Asked about the “jihad” in Kabardino-Balkaria, Astemirov answered: “If in Chechnya the jihad has been going on for years, in other parts of the Caucasus it is only just beginning. If before we thought it would be enough to go to Chechnya and help our brothers there in their fight against infidels, we don’t think this is enough now. That is why the whole of the North Caucasus, God willing, has become a combat zone and a territory for jihad.” The Muslims of Kabardino-Balkaria support the rebels and help them “in every way,” Astemirov claimed. “A striking example of the support by the population is the fact that the infidels and hypocrites were unable to find out about the preparations for this operation, which we prepared for many months,” he said. “Only just before the very start of the operation was there a leak—but, again, not from the population.”

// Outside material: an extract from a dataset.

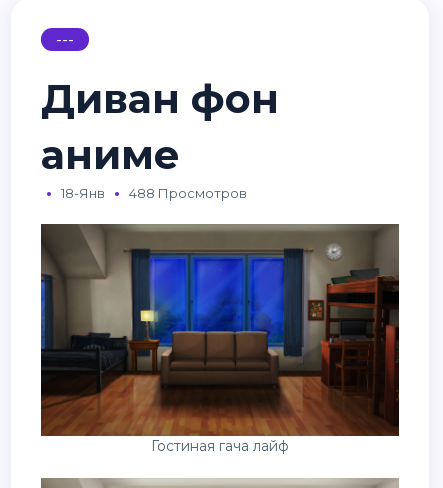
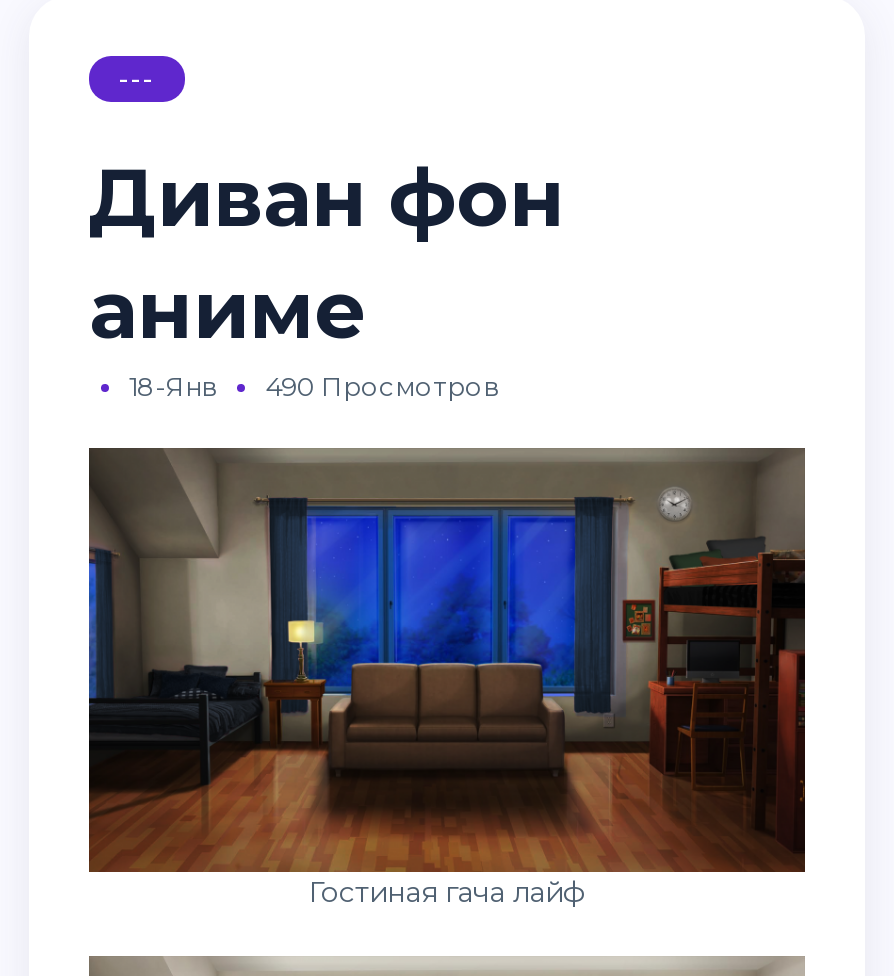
- 18-Янв 488 Просмотров
+ 18-Янв 490 Просмотров
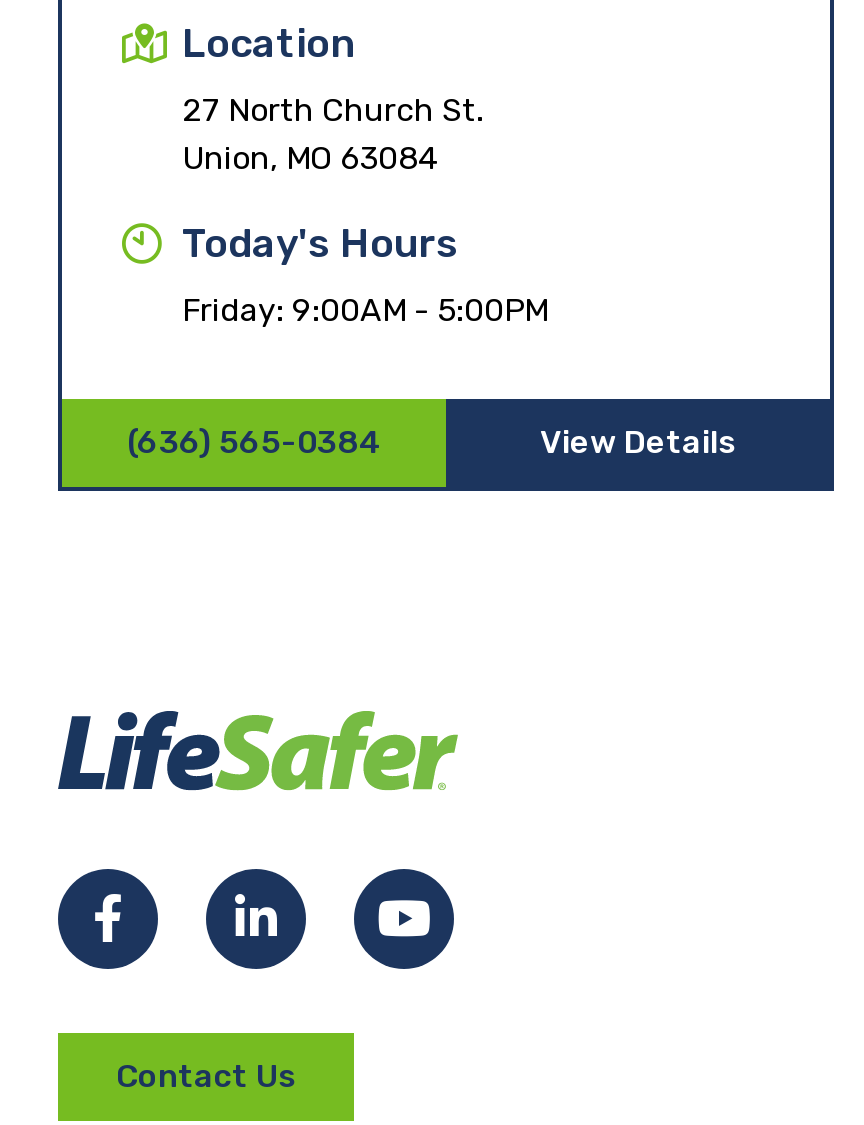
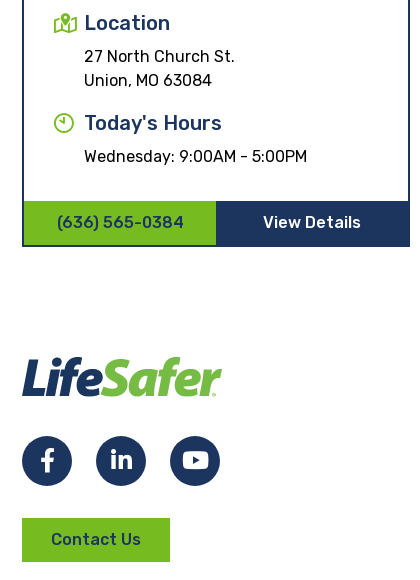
- Friday: 9:00AM - 5:00PM
+ Wednesday: 9:00AM - 5:00PM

Astemirov also dismissed anti-Wahhabi declarations made by residents of Kabardino-Balkaria at the urging of local authorities (Chechnya Weekly, November 10 and 17, 2005). “And as for ‘gatherings of people’ taking decisions, this is an outdated way of intimidating Muslims, which the infidels used in Dagestan in 1999,” he told Kavkazcenter. “It is also a way for the hypocrites to hide their fear of us and at the same time gain dividends at the price of treachery. Their ‘decisions’ don’t particularly concern us.”